Required action: Text in the records must be reproduced exactly, and pictures must be skipped.

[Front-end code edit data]
■ ■ ■ ■

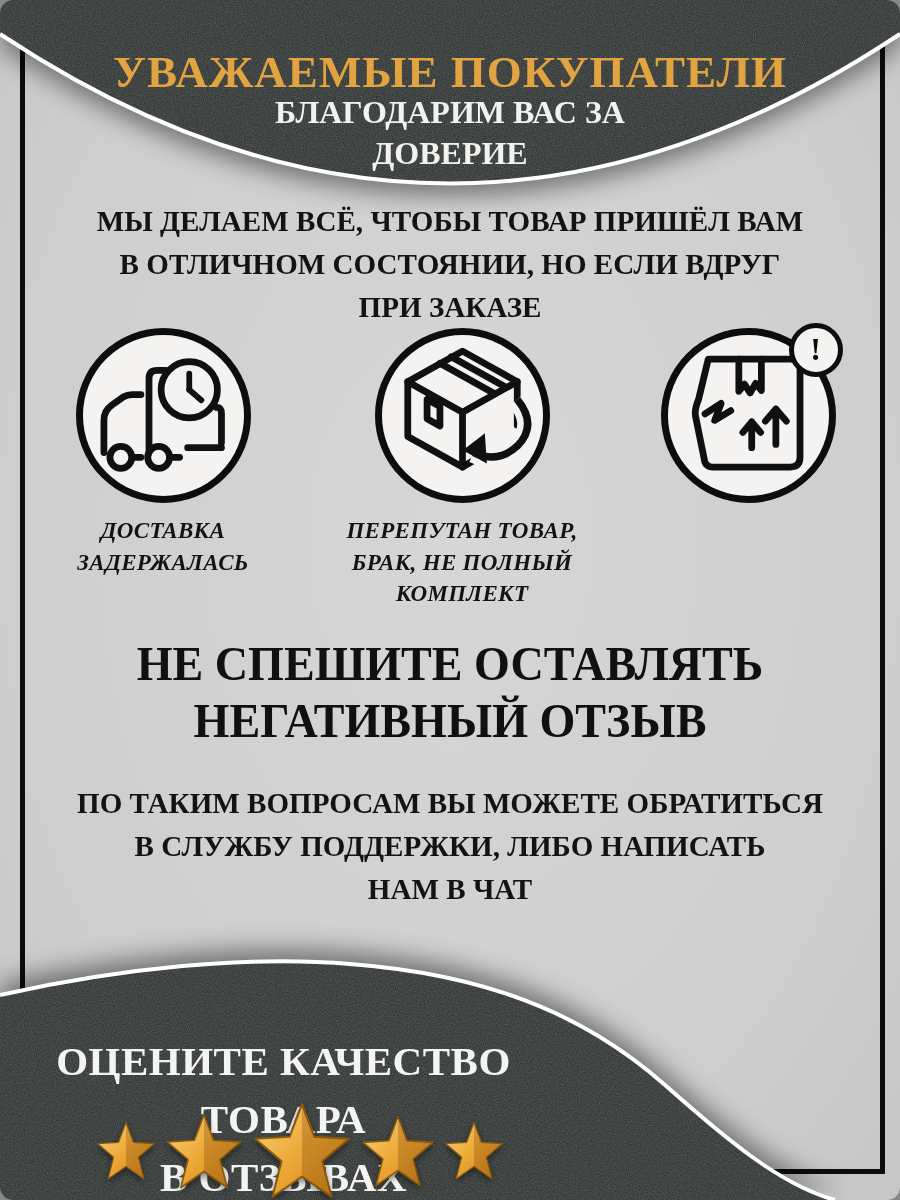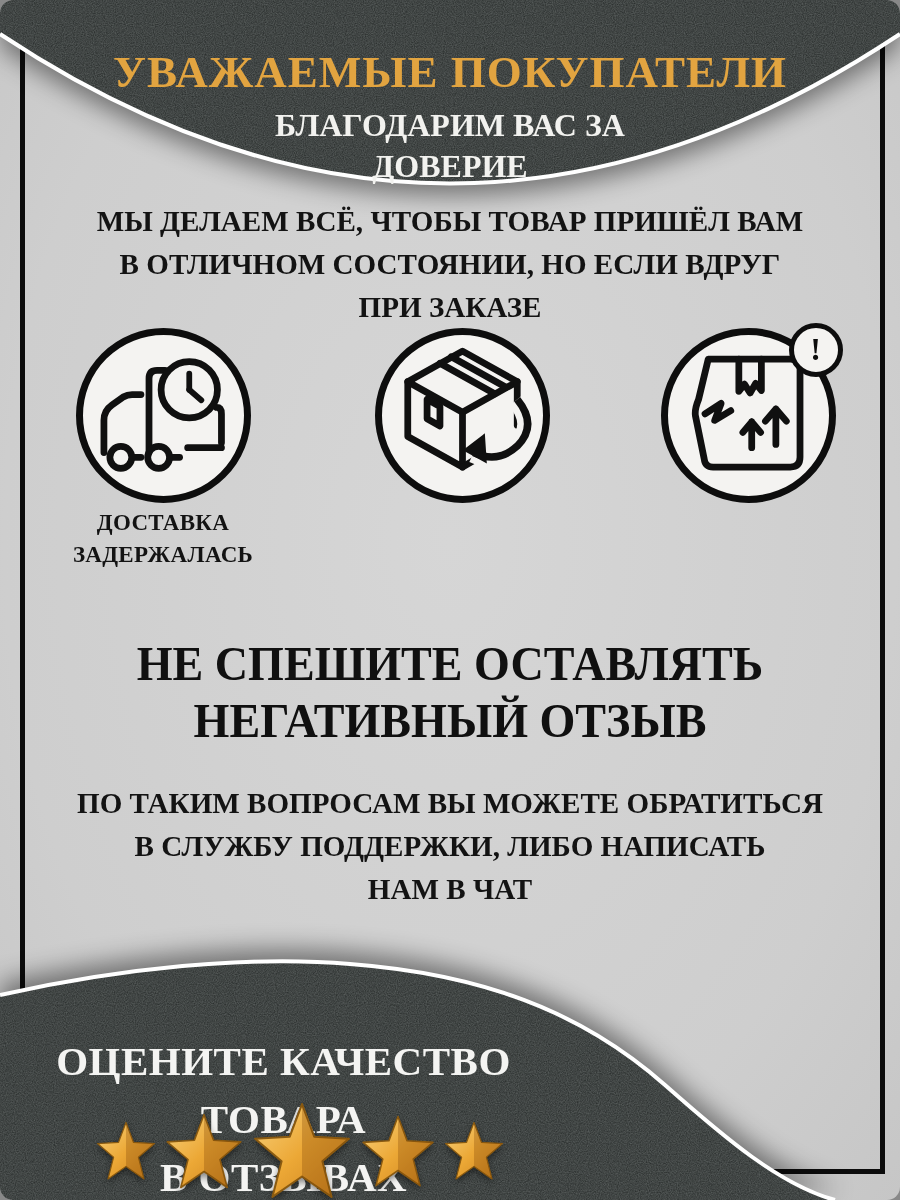--- a/index.html
+++ b/index.html
@@ -13,35 +13,35 @@
   
   .frame{
     position:absolute; left:20px; top:14px; width:865px; height:1160px;
     border:5px solid #0c0c0c; z-index:1; box-sizing:border-box;
   }
   svg.band{position:absolute; left:0; z-index:2;}
   .hdr-svg{top:0; filter:drop-shadow(0 10px 12px rgba(0,0,0,0.45));}
   .ftr-svg{top:950px; filter:drop-shadow(0 -10px 12px rgba(0,0,0,0.45));}
   .t{position:absolute; left:0; width:900px; text-align:center; font-weight:700; z-index:3; white-space:pre-line;}
   .hdr-title{top:46px; font-size:45px; color:#e2a440; letter-spacing:1px;}
-  .hdr-sub{top:105px; font-size:32px; color:#f2f2ef; line-height:1.28;font-family:Liberation Serif, serif;}
+  .hdr-sub{top:92px; font-size:32px; color:#f2f2ef; line-height:1.28;font-family:Liberation Serif, serif;}
   .intro{top:200px; font-size:30px; color:#131313; line-height:1.43; transform:scaleX(.97);}
   .headline{top:636px; font-size:48px; color:#101010; line-height:1.18; transform:scaleX(.96);}
   .support{top:782px; font-size:30px; color:#131313; line-height:1.43; transform:scaleX(.97);}
   .ftr-text{top:1032px; left:11px; width:545px; font-size:41px; color:#f4f4f2; line-height:1.42; letter-spacing:.5px;}
   
   .issue{position:absolute; top:328px; z-index:3; text-align:center;}
   .issue .circle{
     position:relative; width:161px; height:161px; margin:0 auto;
     background:#f4f3f1; border:7px solid #0d0d0d; border-radius:50%;
   }
   .issue .circle svg{position:absolute; left:0; top:0; width:100%; height:100%;}
   .issue .label{
-    margin-top:4px; font-weight:700; font-size:23px; color:#131313;
-    line-height:1.38; letter-spacing:.3px; white-space:pre-line;
+    margin-top:12px; font-weight:700; font-size:23px; color:#131313;
+    line-height:1.38; letter-spacing:.3px; white-space:pre-line;font-style:italic;
   }
   .issue-1{left:48px;  width:230px;}
   .issue-2{left:330px; width:264px;}
   .issue-3{left:633px; width:230px;}
   .alert-bubble{
     position:absolute; right:-14px; top:-12px; width:44px; height:44px;
     background:#f4f3f1; border:5px solid #0d0d0d; border-radius:50%;
     font-weight:700; font-size:32px; line-height:42px; color:#0d0d0d; text-align:center;
     font-family:"Liberation Serif", serif;
   }
@@ -115,20 +115,23 @@
           <path d="M50,82 L62,75"></path>
           <path d="M36,17.5 L70,36.5"></path>
           <path d="M43,13.5 L77,32.5"></path>
           <path d="M28,40 V52 L36,56.5 V44.5 Z"></path>
         </g>
         <path d="M84,40 Q97,56 84,69 Q72,80 57,73" fill="none" stroke="#f4f3f1" stroke-width="13"></path>
         <path d="M84,40 Q97,56 84,69 Q72,80 57,73" fill="none" stroke="#101010" stroke-width="4.6"></path>
         <path d="M63,63 L52,71.5 L64,78 Z" fill="#101010" stroke="#101010" stroke-width="2"></path>
       </svg>
     </div>
+    <div class="label">ПЕРЕПУТАН ТОВАР,
+БРАК, НЕ ПОЛНЫЙ
+КОМПЛЕКТ</div>
   </div>
 
   <div class="issue issue-3">
     <div class="circle">
       <svg viewBox="0 0 100 100">
         <g class="ico" stroke-width="4.2">
           <path d="M25,15 H76 Q82,15 82,21 V76 Q82,82 76,82 H28 Q23,82 22.5,77 L17,50 Q16.5,46 19,40 Z"></path>
           <path d="M44,15 V35 L47.5,30.5 L51,36 L54.5,30 L58,34.5 V15"></path>
           <path d="M23,49 L33,42.5 L29,53 L39,47"></path>
           <path d="M52,70 V54 M52,54 L46.5,60.5 M52,54 L57.5,60.5"></path>

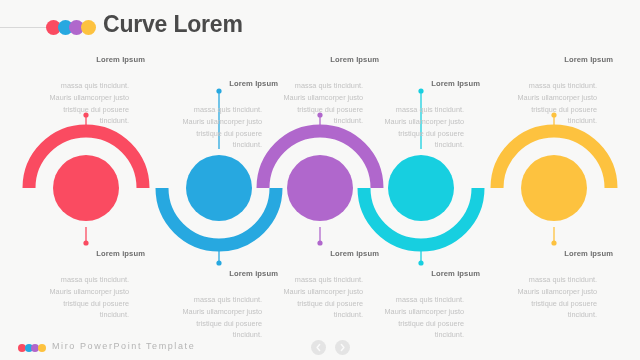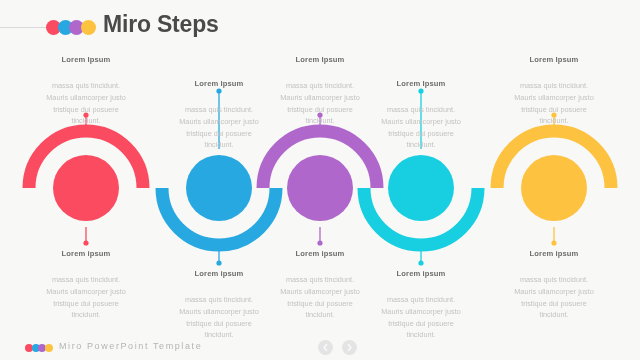--- a/index.html
+++ b/index.html
@@ -24,31 +24,31 @@
   #title{
     position:absolute;left:103px;top:11px;
     font-size:23px;font-weight:bold;color:#4A4A4A;
     letter-spacing:-0.2px;white-space:nowrap;
   }
 
   
   #wave{position:absolute;left:0;top:0;width:640px;height:360px;}
 
   
-  .tblock{position:absolute;width:118px;text-align:center;}
+  .tblock{position:absolute;width:118px;text-align:right;}
   .tb-title{
     font-size:7.6px;font-weight:bold;color:#6E6E6E;
     margin:0 0 2px 0;letter-spacing:0.1px;
   }
   .tb-body{
     font-size:7.3px;color:#C3C3C3;line-height:1.62;margin:16px;
   }
 
   
-  #footer{position:absolute;left:15px;top:336px;width:563px;height:24px;padding-left:44px;}
+  #footer{position:absolute;left:8px;top:336px;width:563px;height:24px;padding-left:44px;}
   #footer-dots{position:absolute;left:10px;top:8px;height:8px;}
   #footer-dots .fdot{
     position:absolute;top:0;width:8px;height:8px;border-radius:50%;
   }
   #footer-label{
     position:absolute;left:44px;top:5px;
     font-size:9px;color:#B4B4B4;letter-spacing:1.6px;white-space:nowrap;
   }
   .navbtn{
     position:absolute;top:4px;width:15px;height:15px;border-radius:50%;
@@ -64,21 +64,21 @@
 <div id="slide">
 
   <div id="header">
     <div id="header-rule"></div>
     <div id="header-dots">
         <div class="hdot" style="left: 0px; background: rgb(250, 75, 97);"></div>
         <div class="hdot" style="left: 11.5px; background: rgb(39, 168, 224);"></div>
         <div class="hdot" style="left: 23px; background: rgb(176, 103, 204);"></div>
         <div class="hdot" style="left: 34.5px; background: rgb(253, 194, 63);"></div>
       </div>
-    <div id="title">Miro Steps</div>
+    <div id="title">Curve Lorem</div>
   </div>
 
   <svg id="wave" viewBox="0 0 640 360" xmlns="http://www.w3.org/2000/svg">
     <g id="wave-arcs">
         <path d="M 29 188 A 57 57 0 0 1 143 188" fill="none" stroke="#FA4B61" stroke-width="13" stroke-linecap="butt"></path>
         <path d="M 162 188 A 57 57 0 0 0 276 188" fill="none" stroke="#27A8E0" stroke-width="13" stroke-linecap="butt"></path>
         <path d="M 263 188 A 57 57 0 0 1 377 188" fill="none" stroke="#B067CC" stroke-width="13" stroke-linecap="butt"></path>
         <path d="M 364 188 A 57 57 0 0 0 478 188" fill="none" stroke="#17CFE0" stroke-width="13" stroke-linecap="butt"></path>
         <path d="M 497 188 A 57 57 0 0 1 611 188" fill="none" stroke="#FDC23F" stroke-width="13" stroke-linecap="butt"></path>
       </g>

■ ■ ■ ■

Task response:
--- a/index.html
+++ b/index.html
@@ -13,35 +13,35 @@
   
   .frame{
     position:absolute; left:20px; top:14px; width:865px; height:1160px;
     border:5px solid #0c0c0c; z-index:1; box-sizing:border-box;
   }
   svg.band{position:absolute; left:0; z-index:2;}
   .hdr-svg{top:0; filter:drop-shadow(0 10px 12px rgba(0,0,0,0.45));}
   .ftr-svg{top:950px; filter:drop-shadow(0 -10px 12px rgba(0,0,0,0.45));}
   .t{position:absolute; left:0; width:900px; text-align:center; font-weight:700; z-index:3; white-space:pre-line;}
   .hdr-title{top:46px; font-size:45px; color:#e2a440; letter-spacing:1px;}
-  .hdr-sub{top:105px; font-size:32px; color:#f2f2ef; line-height:1.28;font-family:Liberation Serif, serif;}
+  .hdr-sub{top:92px; font-size:32px; color:#f2f2ef; line-height:1.28;font-family:Liberation Serif, serif;}
   .intro{top:200px; font-size:30px; color:#131313; line-height:1.43; transform:scaleX(.97);}
   .headline{top:636px; font-size:48px; color:#101010; line-height:1.18; transform:scaleX(.96);}
   .support{top:782px; font-size:30px; color:#131313; line-height:1.43; transform:scaleX(.97);}
   .ftr-text{top:1032px; left:11px; width:545px; font-size:41px; color:#f4f4f2; line-height:1.42; letter-spacing:.5px;}
   
   .issue{position:absolute; top:328px; z-index:3; text-align:center;}
   .issue .circle{
     position:relative; width:161px; height:161px; margin:0 auto;
     background:#f4f3f1; border:7px solid #0d0d0d; border-radius:50%;
   }
   .issue .circle svg{position:absolute; left:0; top:0; width:100%; height:100%;}
   .issue .label{
-    margin-top:4px; font-weight:700; font-size:23px; color:#131313;
-    line-height:1.38; letter-spacing:.3px; white-space:pre-line;
+    margin-top:12px; font-weight:700; font-size:23px; color:#131313;
+    line-height:1.38; letter-spacing:.3px; white-space:pre-line;font-style:italic;
   }
   .issue-1{left:48px;  width:230px;}
   .issue-2{left:330px; width:264px;}
   .issue-3{left:633px; width:230px;}
   .alert-bubble{
     position:absolute; right:-14px; top:-12px; width:44px; height:44px;
     background:#f4f3f1; border:5px solid #0d0d0d; border-radius:50%;
     font-weight:700; font-size:32px; line-height:42px; color:#0d0d0d; text-align:center;
     font-family:"Liberation Serif", serif;
   }
@@ -115,20 +115,23 @@
           <path d="M50,82 L62,75"></path>
           <path d="M36,17.5 L70,36.5"></path>
           <path d="M43,13.5 L77,32.5"></path>
           <path d="M28,40 V52 L36,56.5 V44.5 Z"></path>
         </g>
         <path d="M84,40 Q97,56 84,69 Q72,80 57,73" fill="none" stroke="#f4f3f1" stroke-width="13"></path>
         <path d="M84,40 Q97,56 84,69 Q72,80 57,73" fill="none" stroke="#101010" stroke-width="4.6"></path>
         <path d="M63,63 L52,71.5 L64,78 Z" fill="#101010" stroke="#101010" stroke-width="2"></path>
       </svg>
     </div>
+    <div class="label">ПЕРЕПУТАН ТОВАР,
+БРАК, НЕ ПОЛНЫЙ
+КОМПЛЕКТ</div>
   </div>
 
   <div class="issue issue-3">
     <div class="circle">
       <svg viewBox="0 0 100 100">
         <g class="ico" stroke-width="4.2">
           <path d="M25,15 H76 Q82,15 82,21 V76 Q82,82 76,82 H28 Q23,82 22.5,77 L17,50 Q16.5,46 19,40 Z"></path>
           <path d="M44,15 V35 L47.5,30.5 L51,36 L54.5,30 L58,34.5 V15"></path>
           <path d="M23,49 L33,42.5 L29,53 L39,47"></path>
           <path d="M52,70 V54 M52,54 L46.5,60.5 M52,54 L57.5,60.5"></path>

--- a/index.html
+++ b/index.html
@@ -24,31 +24,31 @@
   #title{
     position:absolute;left:103px;top:11px;
     font-size:23px;font-weight:bold;color:#4A4A4A;
     letter-spacing:-0.2px;white-space:nowrap;
   }
 
   
   #wave{position:absolute;left:0;top:0;width:640px;height:360px;}
 
   
-  .tblock{position:absolute;width:118px;text-align:center;}
+  .tblock{position:absolute;width:118px;text-align:right;}
   .tb-title{
     font-size:7.6px;font-weight:bold;color:#6E6E6E;
     margin:0 0 2px 0;letter-spacing:0.1px;
   }
   .tb-body{
     font-size:7.3px;color:#C3C3C3;line-height:1.62;margin:16px;
   }
 
   
-  #footer{position:absolute;left:15px;top:336px;width:563px;height:24px;padding-left:44px;}
+  #footer{position:absolute;left:8px;top:336px;width:563px;height:24px;padding-left:44px;}
   #footer-dots{position:absolute;left:10px;top:8px;height:8px;}
   #footer-dots .fdot{
     position:absolute;top:0;width:8px;height:8px;border-radius:50%;
   }
   #footer-label{
     position:absolute;left:44px;top:5px;
     font-size:9px;color:#B4B4B4;letter-spacing:1.6px;white-space:nowrap;
   }
   .navbtn{
     position:absolute;top:4px;width:15px;height:15px;border-radius:50%;
@@ -64,21 +64,21 @@
 <div id="slide">
 
   <div id="header">
     <div id="header-rule"></div>
     <div id="header-dots">
         <div class="hdot" style="left: 0px; background: rgb(250, 75, 97);"></div>
         <div class="hdot" style="left: 11.5px; background: rgb(39, 168, 224);"></div>
         <div class="hdot" style="left: 23px; background: rgb(176, 103, 204);"></div>
         <div class="hdot" style="left: 34.5px; background: rgb(253, 194, 63);"></div>
       </div>
-    <div id="title">Miro Steps</div>
+    <div id="title">Curve Lorem</div>
   </div>
 
   <svg id="wave" viewBox="0 0 640 360" xmlns="http://www.w3.org/2000/svg">
     <g id="wave-arcs">
         <path d="M 29 188 A 57 57 0 0 1 143 188" fill="none" stroke="#FA4B61" stroke-width="13" stroke-linecap="butt"></path>
         <path d="M 162 188 A 57 57 0 0 0 276 188" fill="none" stroke="#27A8E0" stroke-width="13" stroke-linecap="butt"></path>
         <path d="M 263 188 A 57 57 0 0 1 377 188" fill="none" stroke="#B067CC" stroke-width="13" stroke-linecap="butt"></path>
         <path d="M 364 188 A 57 57 0 0 0 478 188" fill="none" stroke="#17CFE0" stroke-width="13" stroke-linecap="butt"></path>
         <path d="M 497 188 A 57 57 0 0 1 611 188" fill="none" stroke="#FDC23F" stroke-width="13" stroke-linecap="butt"></path>
       </g>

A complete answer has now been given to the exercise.